I've got a batch of beer where some bottles have much more carbonation than others and I can't figure it out.
My ale fermented fine --tastes great but is not well carbonated.
I used Northern Brewers priming sugar calculator, weighed the sugar out to the gram on a digital scale, put in the bottling bucket, stirred gently, waited 30 mins and bottled.
Two weeks later chilled a bottle, popped the top, taste good but has only a bit of head and very little carbonation.
Waited another week, popped open another, massive head and almost over carbonated (had a bit of additional foam coming out of the bottle after the initial pour with the bottle in a vertical position on the table).
Thought everything was fine.
Next bottle, FLAT. Very little carbonation.
The one one bottle with the massive head of foam and lots of carbonation was out of the bottom of the bottling bucket and had lots of sediment in it.
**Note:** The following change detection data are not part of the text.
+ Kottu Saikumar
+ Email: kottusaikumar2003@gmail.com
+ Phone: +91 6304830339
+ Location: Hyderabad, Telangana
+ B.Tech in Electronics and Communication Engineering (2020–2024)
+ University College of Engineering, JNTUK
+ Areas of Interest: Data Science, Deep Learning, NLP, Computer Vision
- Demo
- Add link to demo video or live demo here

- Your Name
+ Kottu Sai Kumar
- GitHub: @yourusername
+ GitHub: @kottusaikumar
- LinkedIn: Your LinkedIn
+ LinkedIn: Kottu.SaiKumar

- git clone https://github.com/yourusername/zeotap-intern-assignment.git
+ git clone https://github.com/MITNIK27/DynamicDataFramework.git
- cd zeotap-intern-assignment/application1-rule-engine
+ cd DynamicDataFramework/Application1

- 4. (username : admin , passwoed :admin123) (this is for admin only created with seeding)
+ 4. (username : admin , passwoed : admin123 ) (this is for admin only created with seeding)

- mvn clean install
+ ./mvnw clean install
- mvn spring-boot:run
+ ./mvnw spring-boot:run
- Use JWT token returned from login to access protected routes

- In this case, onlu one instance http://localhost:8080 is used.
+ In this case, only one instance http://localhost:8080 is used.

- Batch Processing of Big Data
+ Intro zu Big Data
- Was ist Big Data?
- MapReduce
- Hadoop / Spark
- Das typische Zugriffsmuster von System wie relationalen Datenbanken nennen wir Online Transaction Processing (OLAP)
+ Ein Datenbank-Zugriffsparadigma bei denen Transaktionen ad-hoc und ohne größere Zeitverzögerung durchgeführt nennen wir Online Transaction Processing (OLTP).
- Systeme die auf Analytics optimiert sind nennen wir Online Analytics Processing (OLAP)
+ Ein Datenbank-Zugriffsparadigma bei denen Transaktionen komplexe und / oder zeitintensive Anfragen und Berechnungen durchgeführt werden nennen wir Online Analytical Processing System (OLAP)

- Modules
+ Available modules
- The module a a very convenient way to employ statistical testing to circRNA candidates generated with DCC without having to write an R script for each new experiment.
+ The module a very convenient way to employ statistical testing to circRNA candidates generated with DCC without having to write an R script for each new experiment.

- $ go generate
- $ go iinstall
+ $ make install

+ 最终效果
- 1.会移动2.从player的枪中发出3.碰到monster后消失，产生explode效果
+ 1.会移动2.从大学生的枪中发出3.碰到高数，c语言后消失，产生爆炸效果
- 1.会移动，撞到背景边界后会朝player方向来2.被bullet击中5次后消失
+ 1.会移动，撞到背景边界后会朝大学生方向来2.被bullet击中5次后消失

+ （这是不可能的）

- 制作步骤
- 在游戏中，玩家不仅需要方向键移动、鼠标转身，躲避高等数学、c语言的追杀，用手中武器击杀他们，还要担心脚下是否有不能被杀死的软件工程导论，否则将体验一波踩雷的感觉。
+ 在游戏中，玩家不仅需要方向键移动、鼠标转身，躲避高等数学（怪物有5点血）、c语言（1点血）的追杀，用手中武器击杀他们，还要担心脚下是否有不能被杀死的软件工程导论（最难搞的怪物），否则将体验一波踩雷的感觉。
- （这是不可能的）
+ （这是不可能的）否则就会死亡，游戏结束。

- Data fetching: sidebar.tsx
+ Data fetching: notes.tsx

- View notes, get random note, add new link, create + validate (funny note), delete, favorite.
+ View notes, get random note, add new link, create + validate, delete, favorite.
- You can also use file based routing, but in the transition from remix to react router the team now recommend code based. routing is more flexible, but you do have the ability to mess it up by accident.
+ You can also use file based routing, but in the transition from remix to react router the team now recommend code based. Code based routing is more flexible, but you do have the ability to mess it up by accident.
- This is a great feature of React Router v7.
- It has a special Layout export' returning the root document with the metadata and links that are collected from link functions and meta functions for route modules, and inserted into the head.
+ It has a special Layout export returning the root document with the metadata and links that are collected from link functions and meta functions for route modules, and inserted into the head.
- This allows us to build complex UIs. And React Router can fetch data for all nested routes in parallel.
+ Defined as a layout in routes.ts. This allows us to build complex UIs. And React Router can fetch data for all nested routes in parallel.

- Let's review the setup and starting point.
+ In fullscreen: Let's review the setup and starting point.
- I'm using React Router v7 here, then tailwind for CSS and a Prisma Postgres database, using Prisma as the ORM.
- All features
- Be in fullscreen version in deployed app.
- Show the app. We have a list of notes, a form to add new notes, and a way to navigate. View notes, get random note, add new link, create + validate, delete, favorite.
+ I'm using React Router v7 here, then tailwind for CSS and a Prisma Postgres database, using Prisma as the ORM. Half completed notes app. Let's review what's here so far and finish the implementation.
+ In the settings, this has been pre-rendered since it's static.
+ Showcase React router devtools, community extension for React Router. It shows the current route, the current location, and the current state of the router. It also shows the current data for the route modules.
Why should that make a difference? I'm also guessing it was probably bottled about 20 minutes later than the first beer that went into bottles ( and that's because I only sanitize clean bottles immediately before filling them instead of sanitizing a whole batch at once). I wonder if the sanitizer is killing some of the yeast although I'm getting some carbonation and I've used this same method on several previous batches without problems.
But it puzzles me why the one bottle with the sediment in it is almost over-carbonated while the other bottles I've sampled don't have nearly enough.
Thanks in advance for your comments and suggestions.